Task: Please give back word for word the lines of the material below between the line containing "(716, 965) none -> (530, 185) //" and the line containing "(110, 1620) none -> (710, 704) //", inclusive.

Provided records:
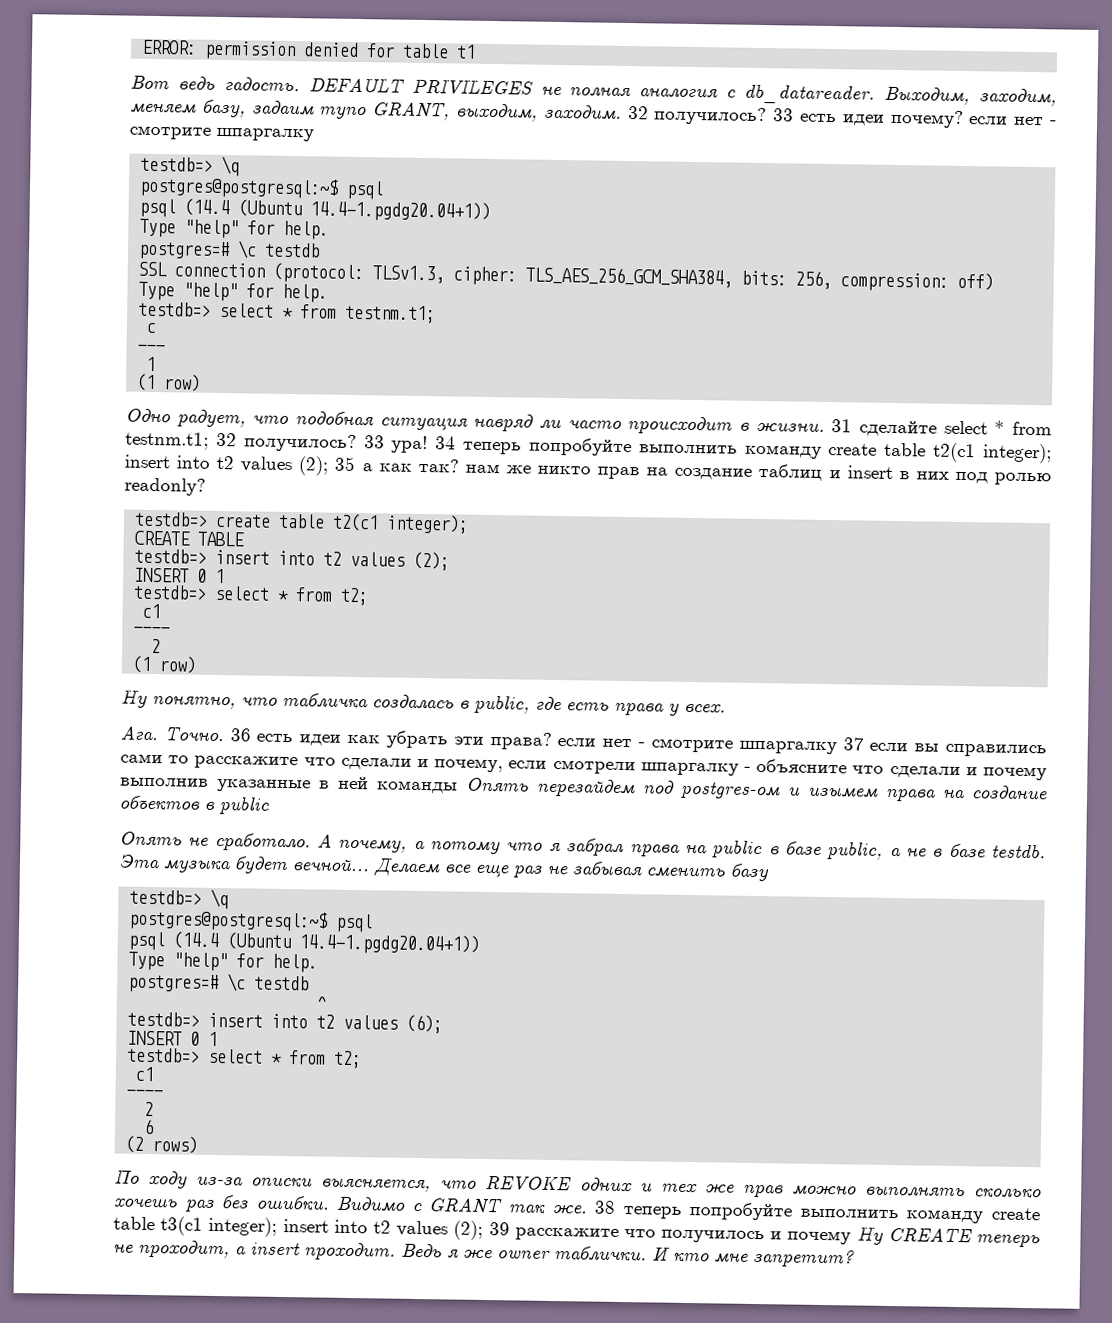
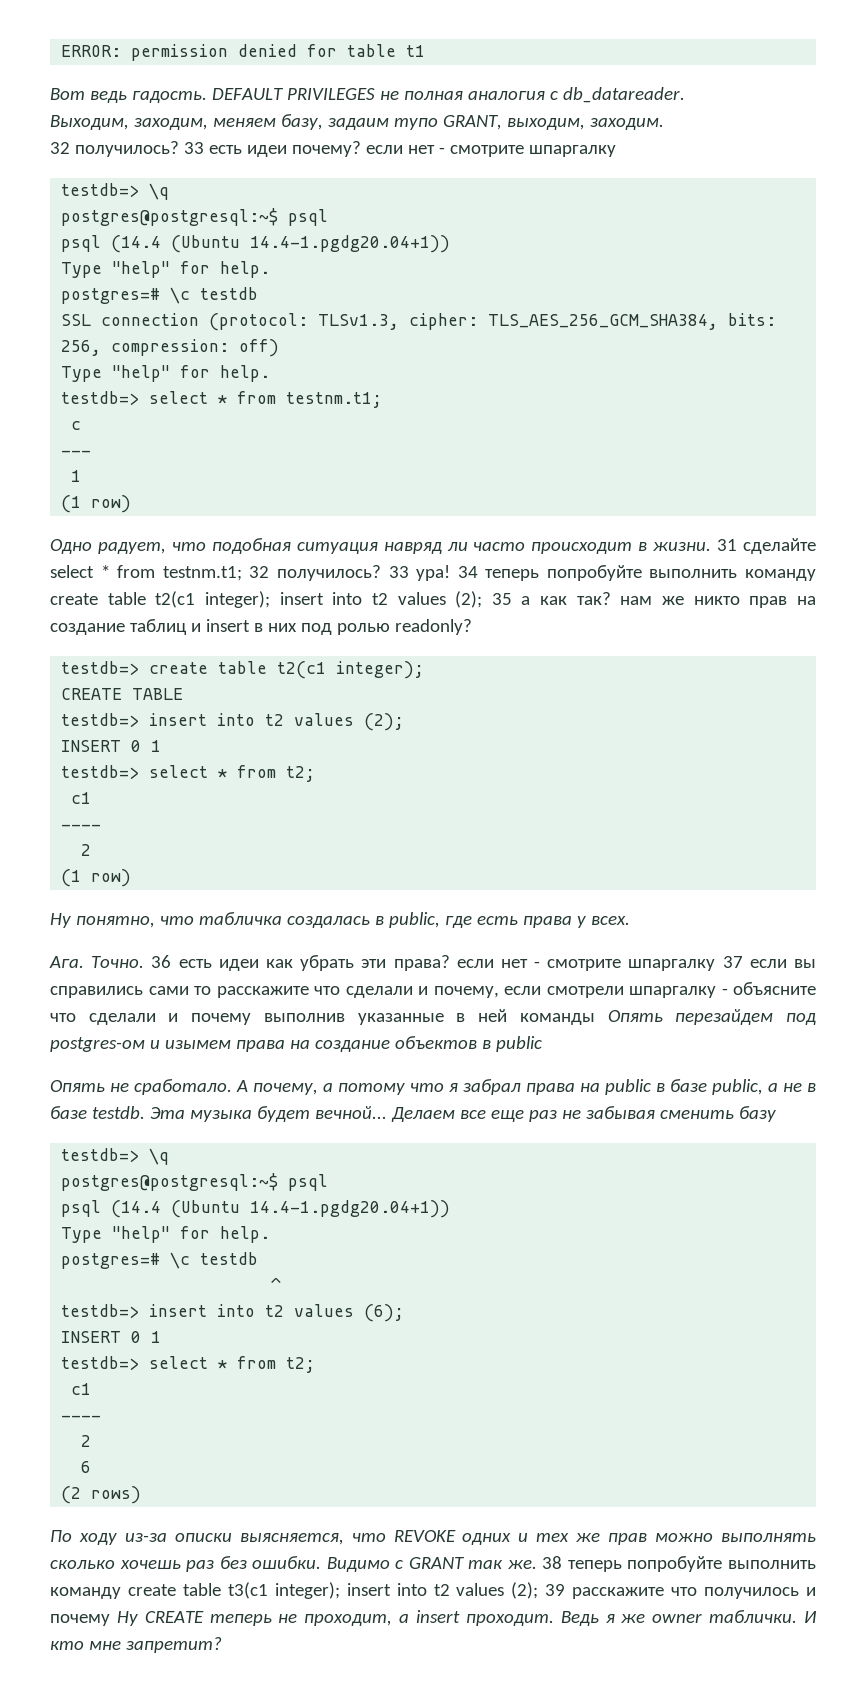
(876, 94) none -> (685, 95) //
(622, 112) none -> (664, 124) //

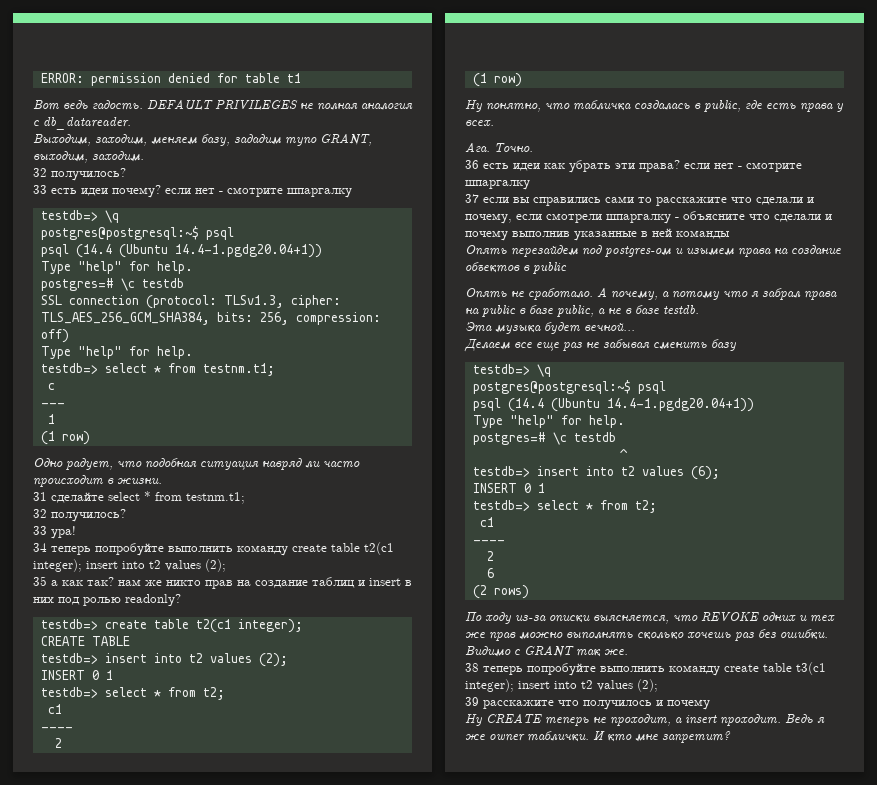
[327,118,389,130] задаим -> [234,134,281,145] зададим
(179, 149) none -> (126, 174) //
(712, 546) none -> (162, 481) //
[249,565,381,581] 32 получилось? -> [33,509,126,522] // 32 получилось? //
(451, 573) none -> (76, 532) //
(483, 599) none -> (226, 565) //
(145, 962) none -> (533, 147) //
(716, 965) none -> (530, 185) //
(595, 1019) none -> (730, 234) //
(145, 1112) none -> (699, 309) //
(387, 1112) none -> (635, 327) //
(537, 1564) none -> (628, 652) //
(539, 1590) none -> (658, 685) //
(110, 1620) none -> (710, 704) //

* * *

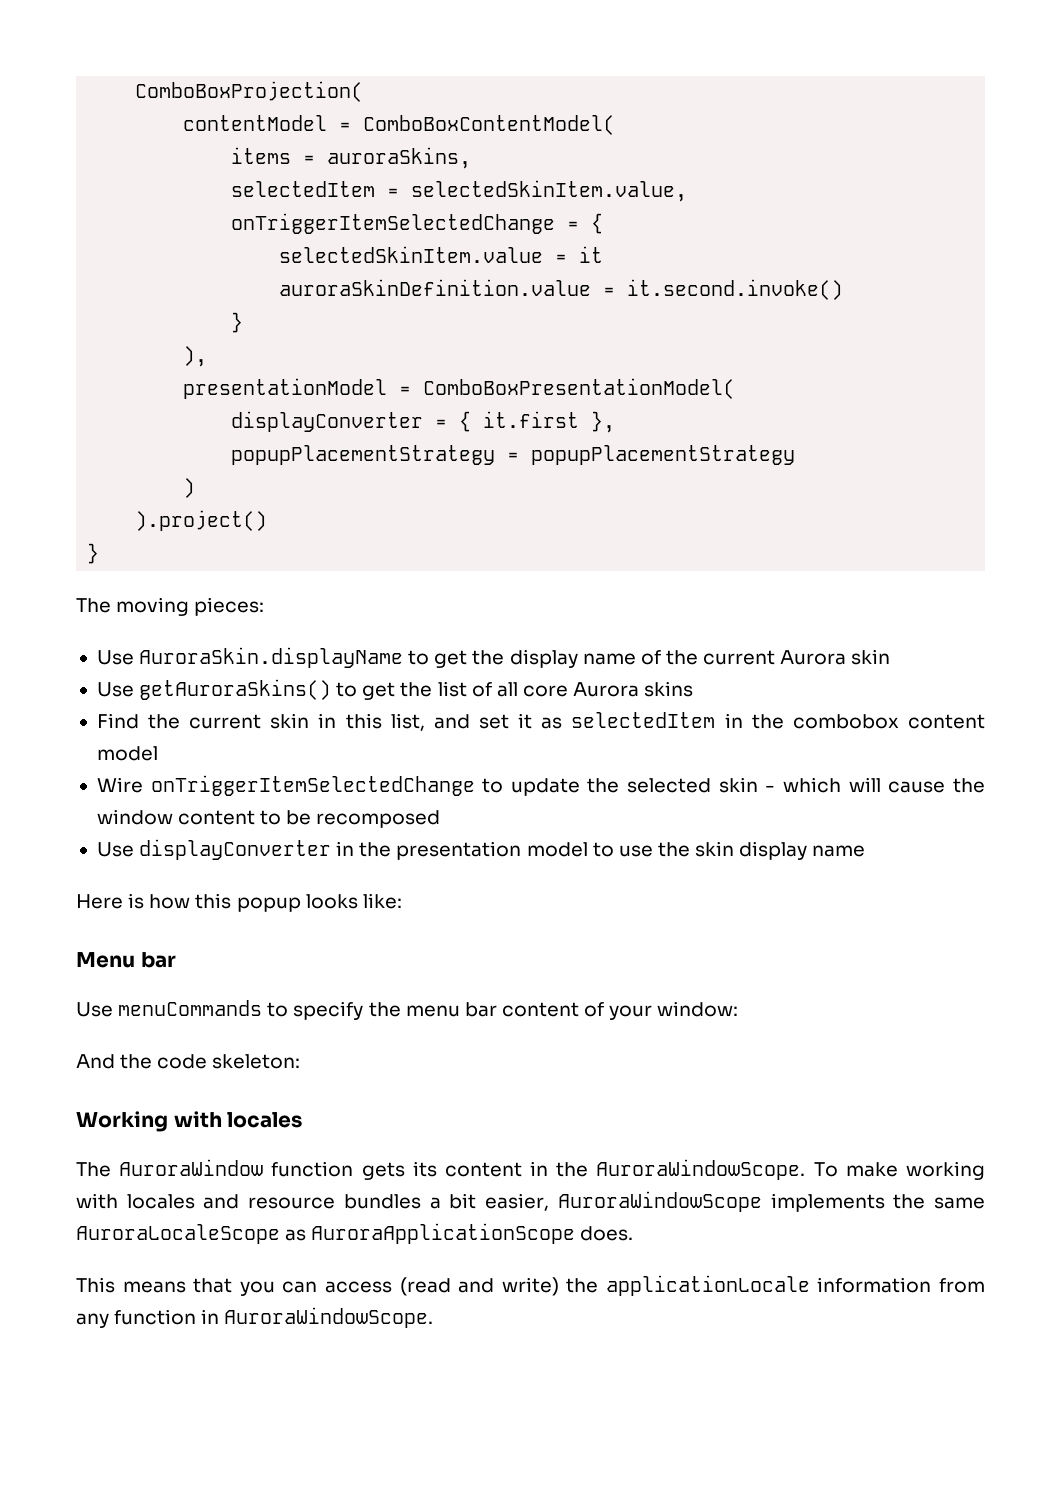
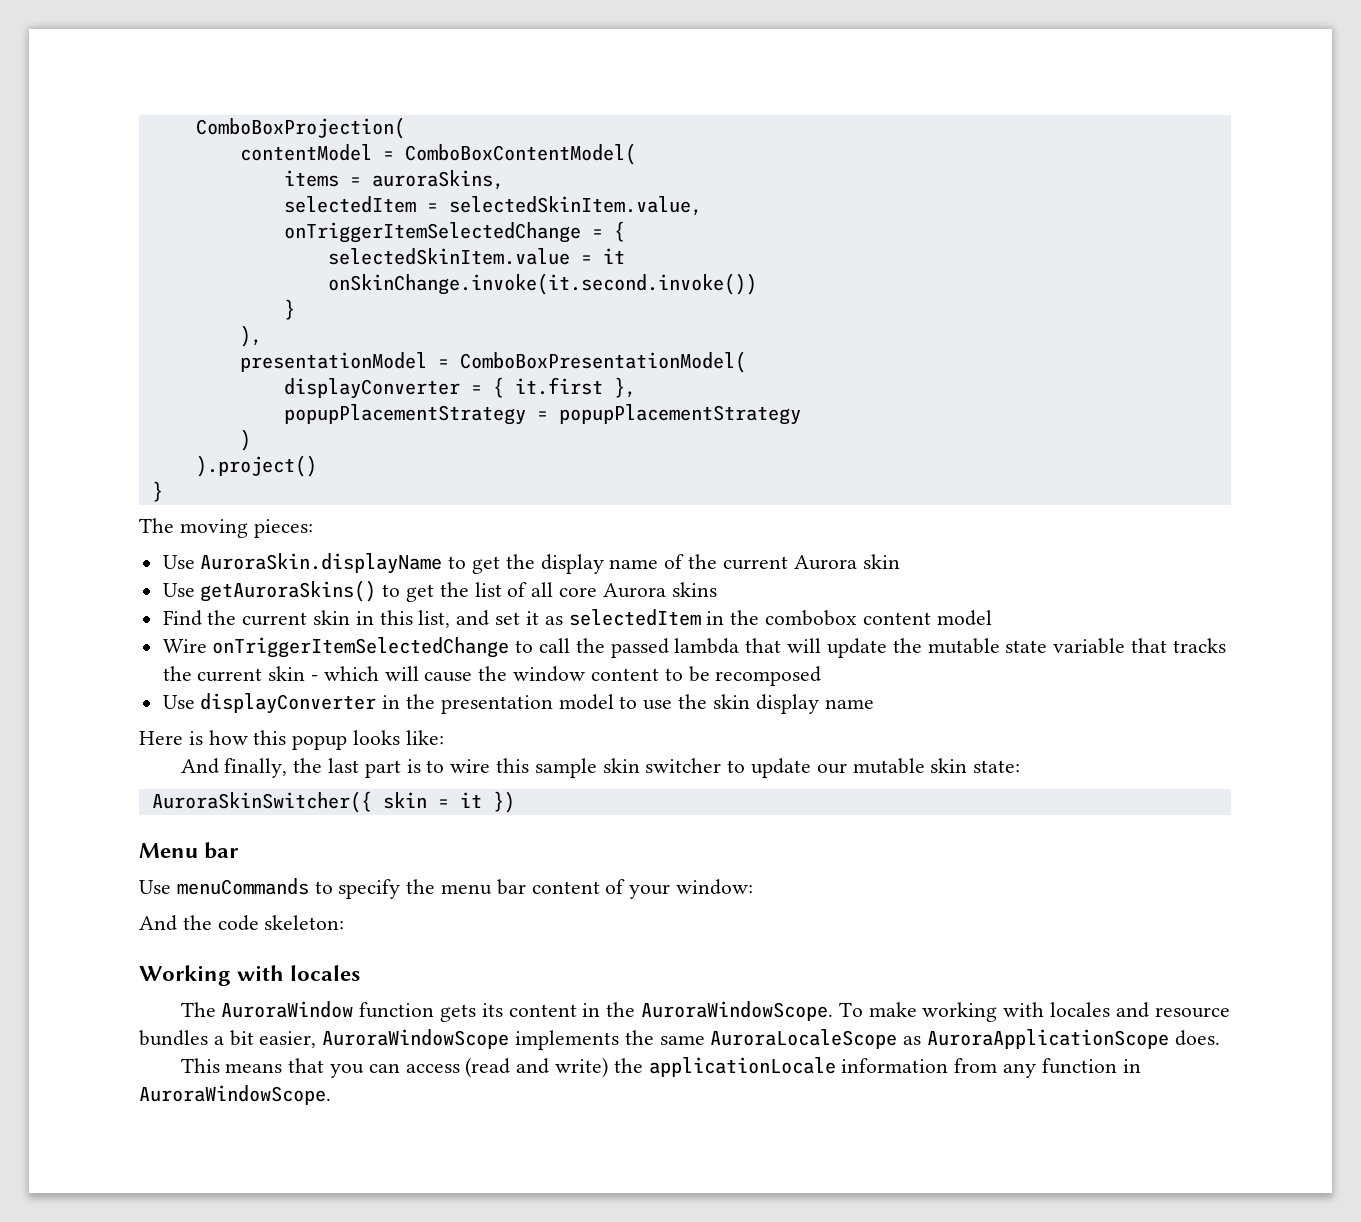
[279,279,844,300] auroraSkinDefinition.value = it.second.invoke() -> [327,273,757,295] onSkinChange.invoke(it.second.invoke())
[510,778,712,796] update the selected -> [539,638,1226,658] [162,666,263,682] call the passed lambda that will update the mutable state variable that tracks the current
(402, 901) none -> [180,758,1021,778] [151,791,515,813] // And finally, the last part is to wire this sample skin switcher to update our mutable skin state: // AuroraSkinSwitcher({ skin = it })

Written answer:
(716, 965) none -> (530, 185) //
(595, 1019) none -> (730, 234) //
(145, 1112) none -> (699, 309) //
(387, 1112) none -> (635, 327) //
(537, 1564) none -> (628, 652) //
(539, 1590) none -> (658, 685) //
(110, 1620) none -> (710, 704) //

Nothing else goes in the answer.